And then I was alone in the big city. And I felt a sudden weariness inside, a reluctance to speak English and nothing else for a long time to come, to enter into all that, to adapt, and I decided to go up to the Norwegian Seamen’s Church. It was at the summit of the steepest hill in Singapore with a view of the container harbour, which was one of the biggest in the world, or so I had read. That fits, I thought, considering why I was here. In fact, the first thing that struck me was that down there anything could be lost and gone for ever.
They served me coffee and waffles at the church. I hadn’t eaten waffles since Tommy and I found my mother’s old waffle iron at the bottom of the kitchen cupboard, and from memory we stirred the mixture in a green bowl, from Tommy’s memory, that is, and when he closed his eyes and set his mind to it, he could see our mother moving her hands: this way, that way, beat the eggs, add the sugar, whip it all with a whisk and put in flour. We made the waffles for the twins so they would smell the wonderful aroma coming from the kitchen and feel happy and sleepy and safe in the house. Tommy and I had talked about it and we agreed that waffles and safety were two sides of the same coin, and we struggled a little, I can remember, for we forgot to grease the iron first, and the waffles we ended up with were so few the two of us had to be content with one waffle heart each and let the twins have the rest. That took some willpower after all the effort.
Two days later the police sergeant came and took us away.

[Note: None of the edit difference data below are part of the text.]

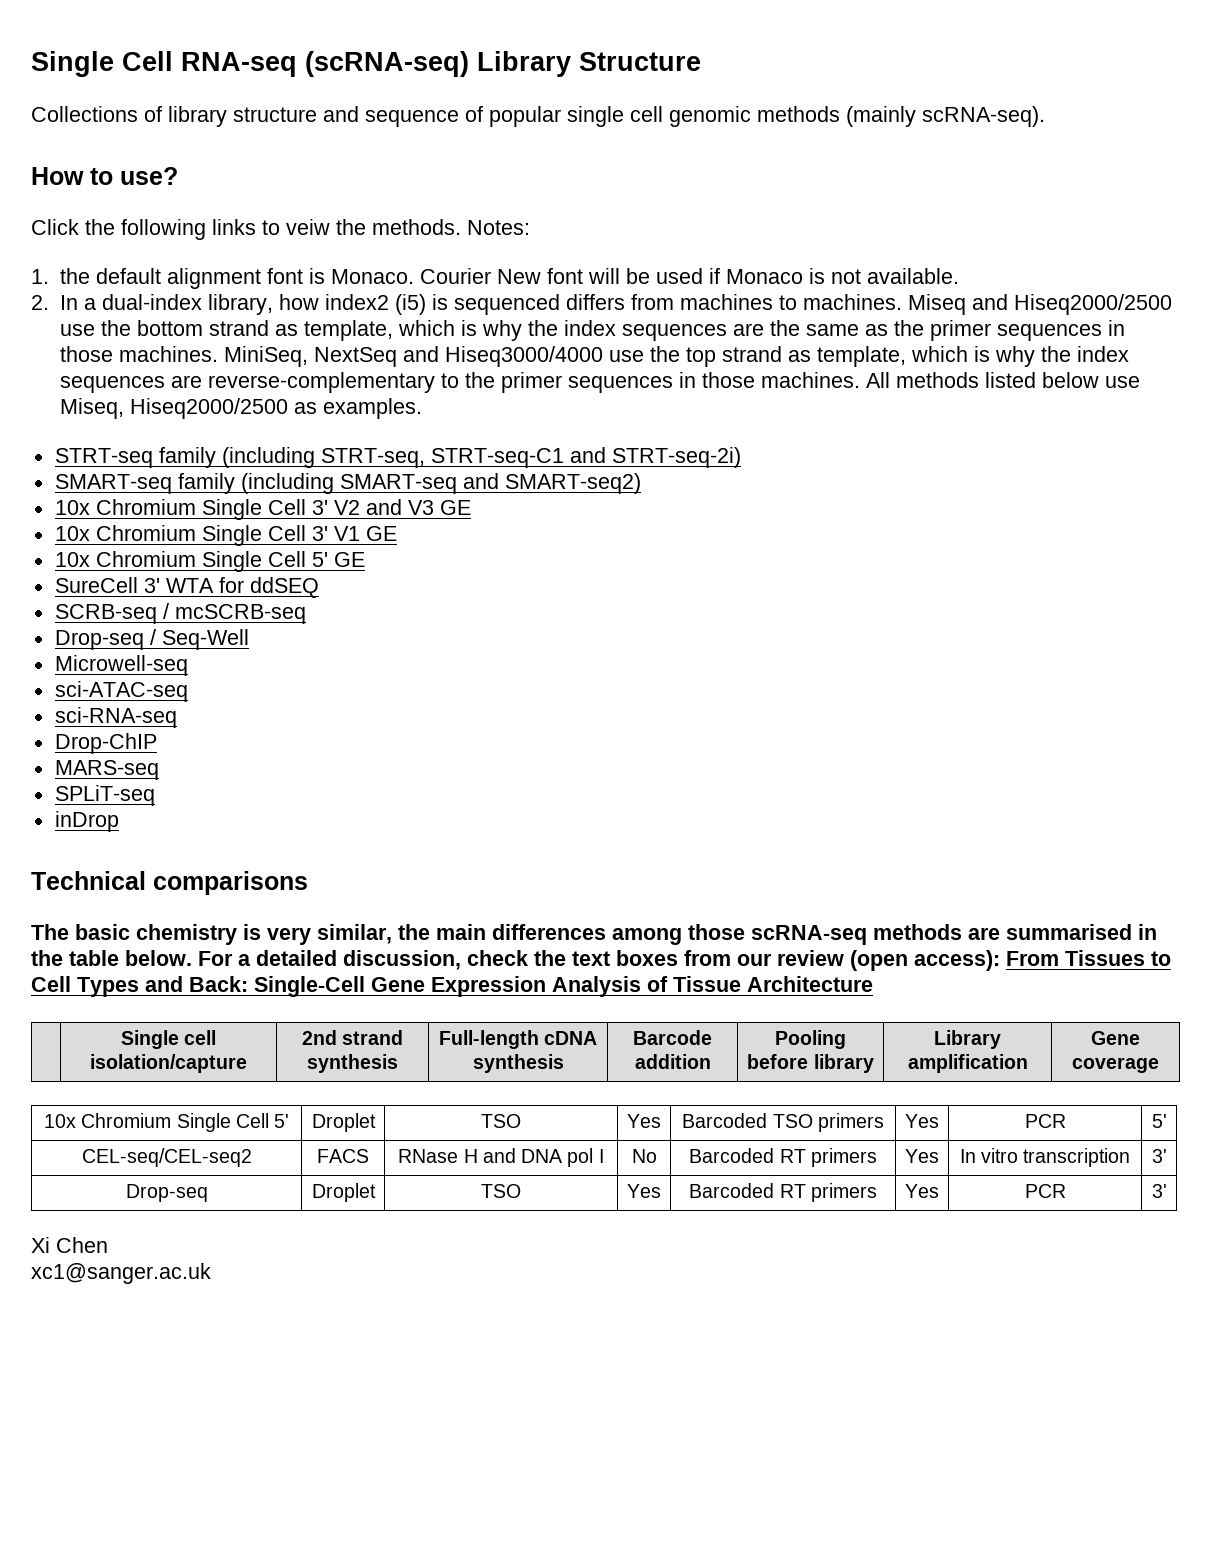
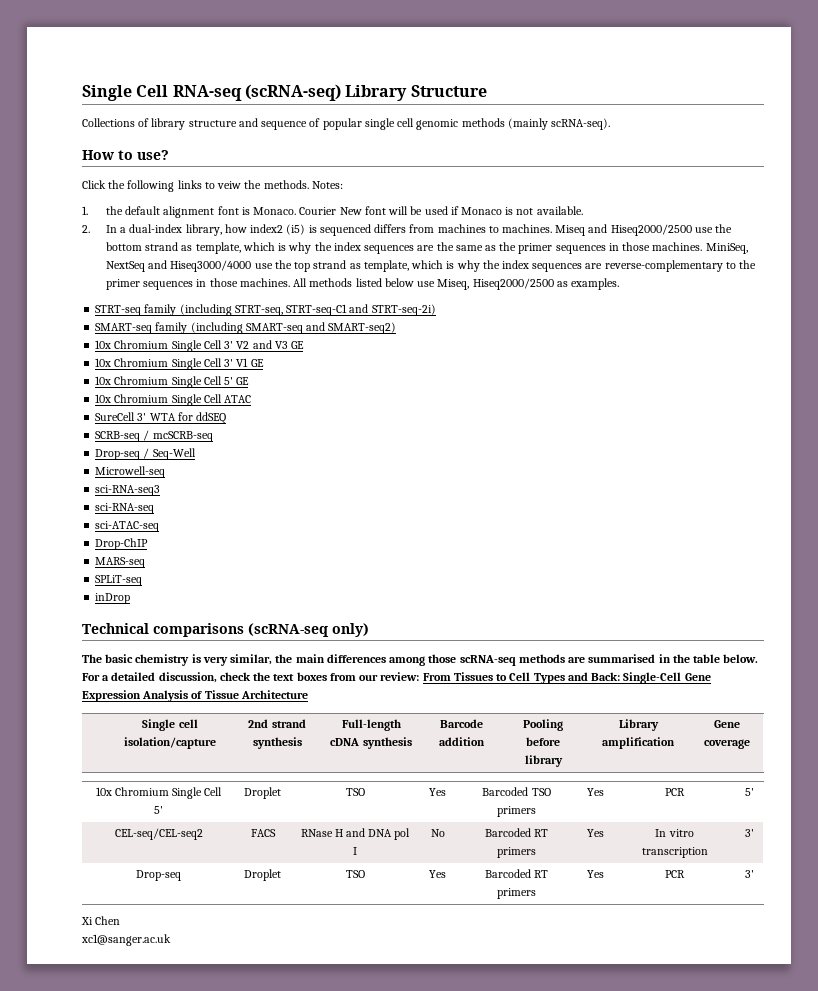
+ 10x Chromium Single Cell ATAC
- sci-ATAC-seq
+ sci-RNA-seq3
+ sci-ATAC-seq
- Technical comparisons
+ Technical comparisons (scRNA-seq only)
- For a detailed discussion, check the text boxes from our review (open access): From Tissues to Cell Types and Back: Single-Cell Gene Expression Analysis of Tissue Architecture
+ For a detailed discussion, check the text boxes from our review: From Tissues to Cell Types and Back: Single-Cell Gene Expression Analysis of Tissue Architecture

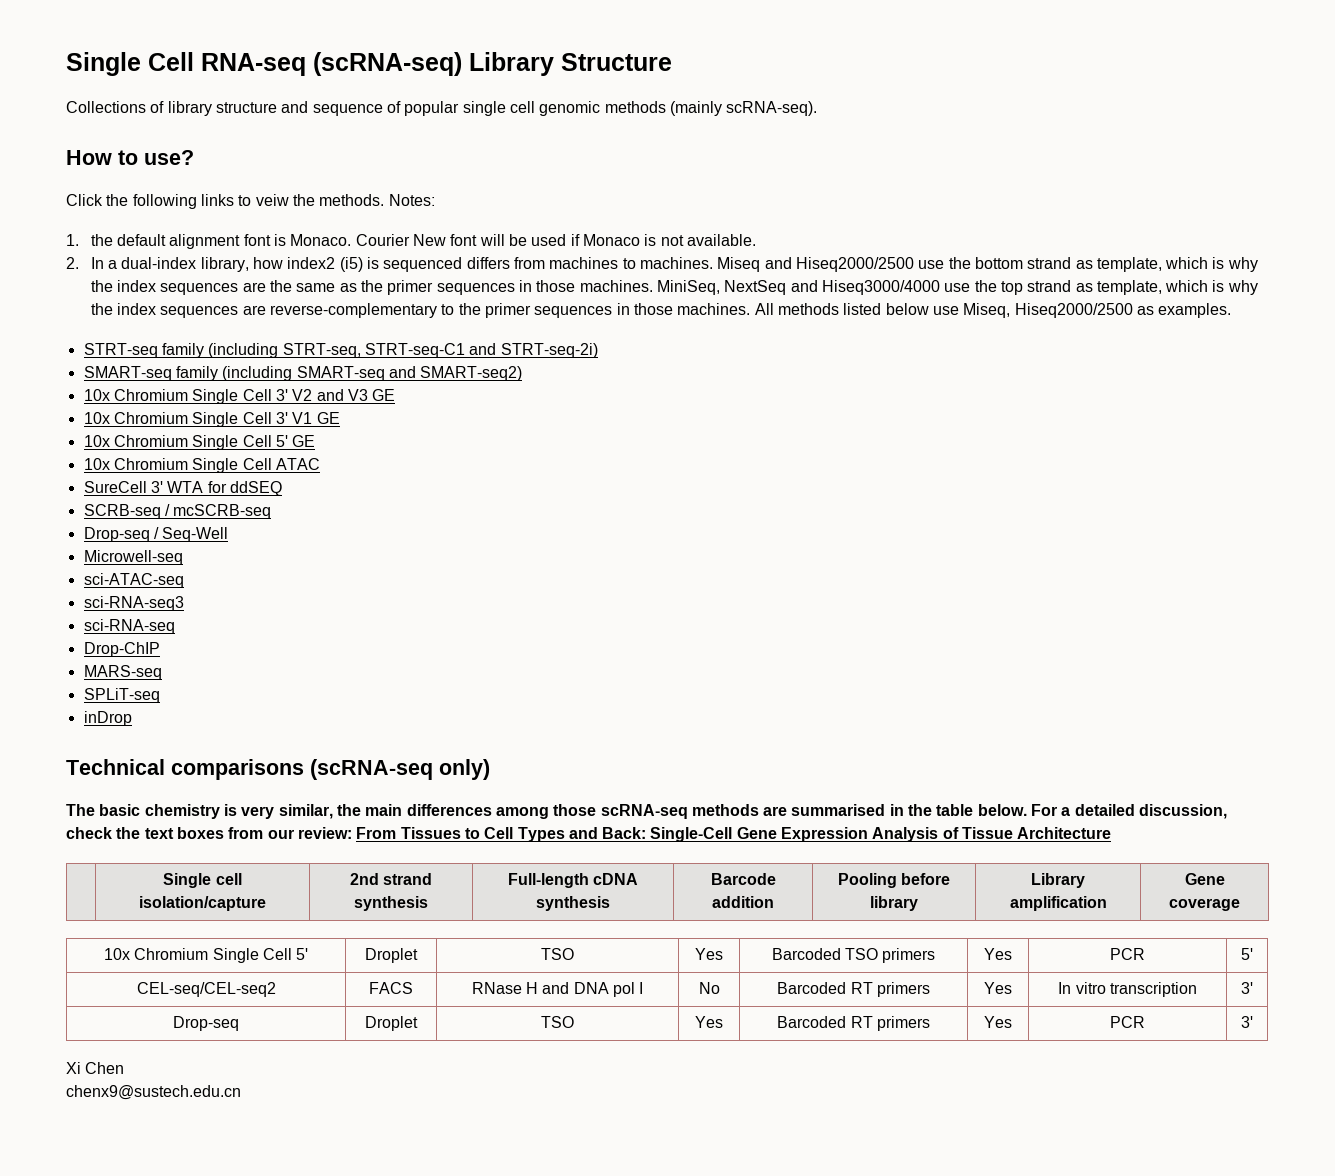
+ sci-ATAC-seq
- sci-ATAC-seq
- xc1@sanger.ac.uk
+ chenx9@sustech.edu.cn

He was a very nice priest. He wasn’t old. I introduced myself and then my waffles came, and we sat talking over coffee. He was eager and asked me many questions, and I told him about my work, about what I had seen, about the places I’d been sent to, which would often be trouble spots, and that was of course the point, that someone had to go there. That’s the way it was. Someone had to go. He said I showed Christian spirit, and I just smiled and tried to explain to him that Christian spirit had very little to do with it. But there was no point really, I didn’t know him, and I wasn’t going to put my life in the hands of someone I didn’t know, however nice that person was.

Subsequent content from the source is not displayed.